Abstract: FR-PO986
Melanocortin 1 Receptor (MC1R) Deficiency Exacerbates Glomerular Injury and Proteinuria in the Autologous Phase of Nephrotoxic Serum (NTS) Nephritis
Session Information
- Pathology and Lab Medicine: Basic
November 08, 2019 | Location: Exhibit Hall, Walter E. Washington Convention Center
Abstract Time: 10:00 AM - 12:00 PM
Category: Pathology and Lab Medicine
- 1601 Pathology and Lab Medicine: Basic
Authors
- Guan, Xuejing, University of Toledo Medical Center, Toledo, United States
- Zhou, Rong, Yangpu Hospital, Tongji University, Shanghai, China
- Dworkin, Lance D., University of Toledo Medical Center, Toledo, Ohio, United States
- Gong, Rujun, University of Toledo Medical Center, Toledo, Ohio, United States
Background
The clinical effectiveness of melanocortin therapy with adrenocorticotropin in inducing remission of steroid-resistant nephrotic syndrome points to a steroidogenic-independent anti-proteinuric activity of melanocortins. However, which melanocortin receptor conveys this beneficial effect is controversial. A growing body of evidence suggests that activation of podocytic MC1R may convey a podocyte protective and anti-proteinuric effect. However, this paradigm seems inconclusive because MC1R agonist was seemingly ineffective in such nephrotoxic glomerulopathies as Adriamycin nephropathy.
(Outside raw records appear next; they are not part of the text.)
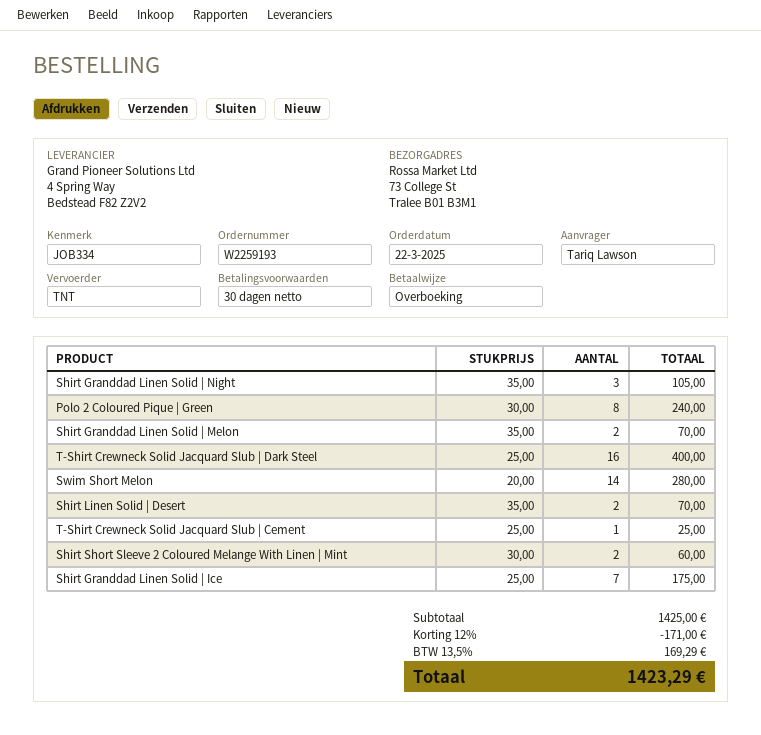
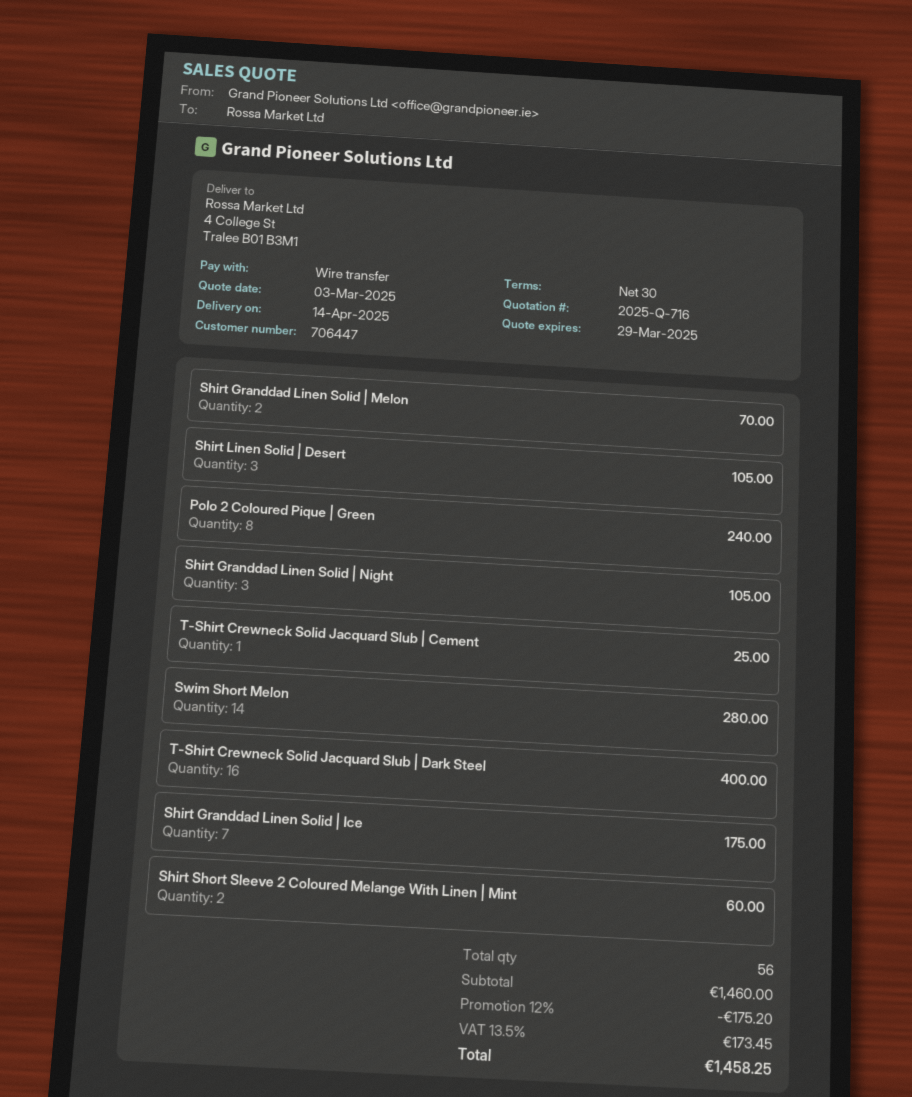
ship to: 73 College St, Tralee B01 B3M1 -> 4 College St, Tralee B01 B3M1
Shirt Linen Solid | Desert: 2 for 70.00 -> 3 for 105.00
subtotal: 1425.00 -> 1460.00
discount: 12% = 171.00 -> 12% = 175.20
tax: 13.5% = 169.29 -> 13.5% = 173.45
total: 1423.29 -> 1458.25

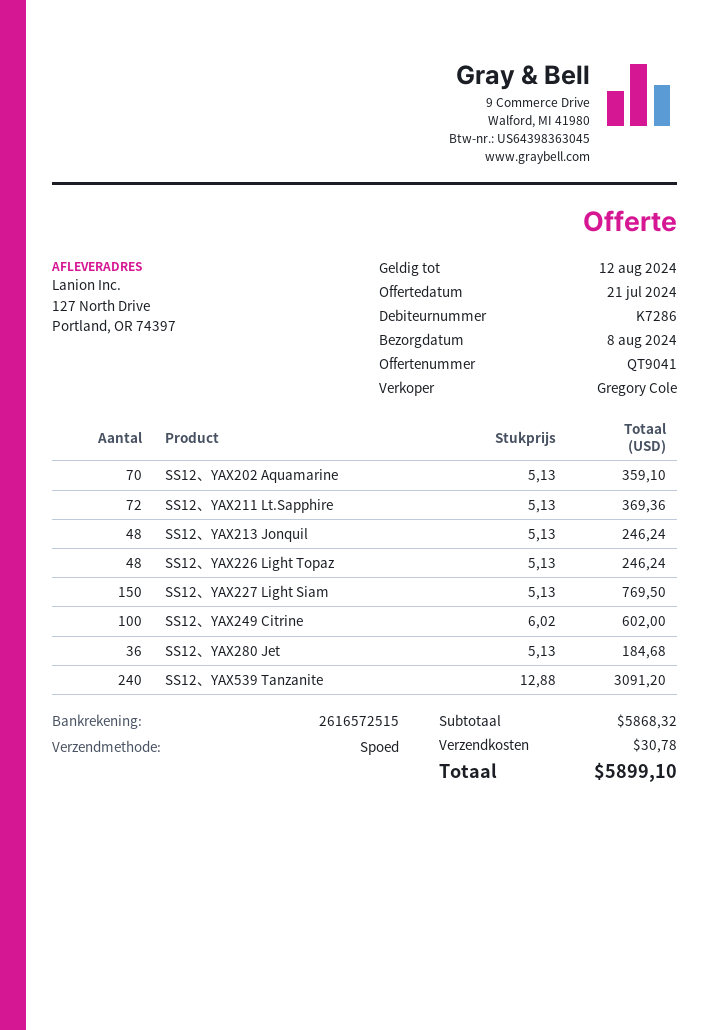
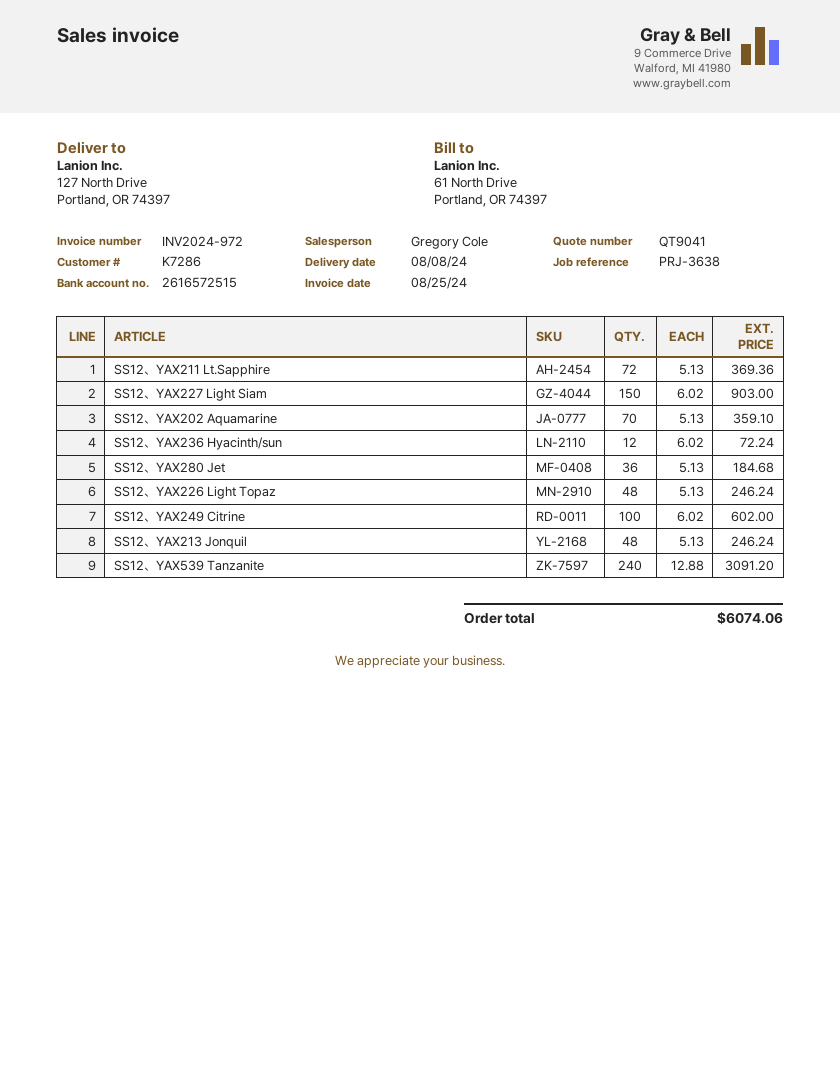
SS12、YAX227 Light Siam: 150 x 5.13 = 769.50 -> 150 x 6.02 = 903.00
SS12、YAX236 Hyacinth/sun: none -> 12 x 6.02 = 72.24
shipping: 30.78 -> none
total: 5899.10 -> 6074.06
Moreover, how MC1R signaling is involved in immune-mediated glomerular diseases is unknown.
Methods
NTS nephritis was induced in mice with nonfunctional mutation of MC1R(e/e) and in wild-type (WT) mice by injection of rabbit NTS. Kidney function and renal injury were evaluated.
Results
Seven or 14 days after NTS injection during the autologous phase, e/e as compared with WT mice demonstrated an exacerbated kidney dysfunction and injury, as evidenced by higher serum creatinine levels, heavier proteinuria, and aggravated renal pathology, featured by glomerular hypercellularity, crescent formation, mesangial expansion, protein casts, and renal inflammation and fibrosis. Consistent with the worsened proteinuria, e/e mice displayed more severe podocyte injury, characterized by podocytopenia, marked by diminished WT-1 staining, and loss of podocyte markers like synaptopodin and podocin. Mechanistically, the aggravated renal disease in e/e mice was unlikely due to a sensitized response of the e/e kidney to injury, because 1 day after NTS insult during the heterologous phase, e/e mice developed albuminuria, podocytopathy and glomerular damage to a comparable extent as WT mice. Rather, deficiency of an MC1R-mediated non-kidney-autonomous or extra-renal mechanism may contribute. In support of this, e/e mice exhibited much more glomerular deposition of autologous anti-rabbit IgG together with the terminal complement complex C5b-9 along glomerular capillary loops than WT mice, despite the same degree of deposition of glomerular basement membrane-reactive rabbit IgG.
Conclusion
MC1R signaling protects against glomerular injury and proteinuria in immune-mediated glomerular disease via, at least in part, an immune modulatory effect.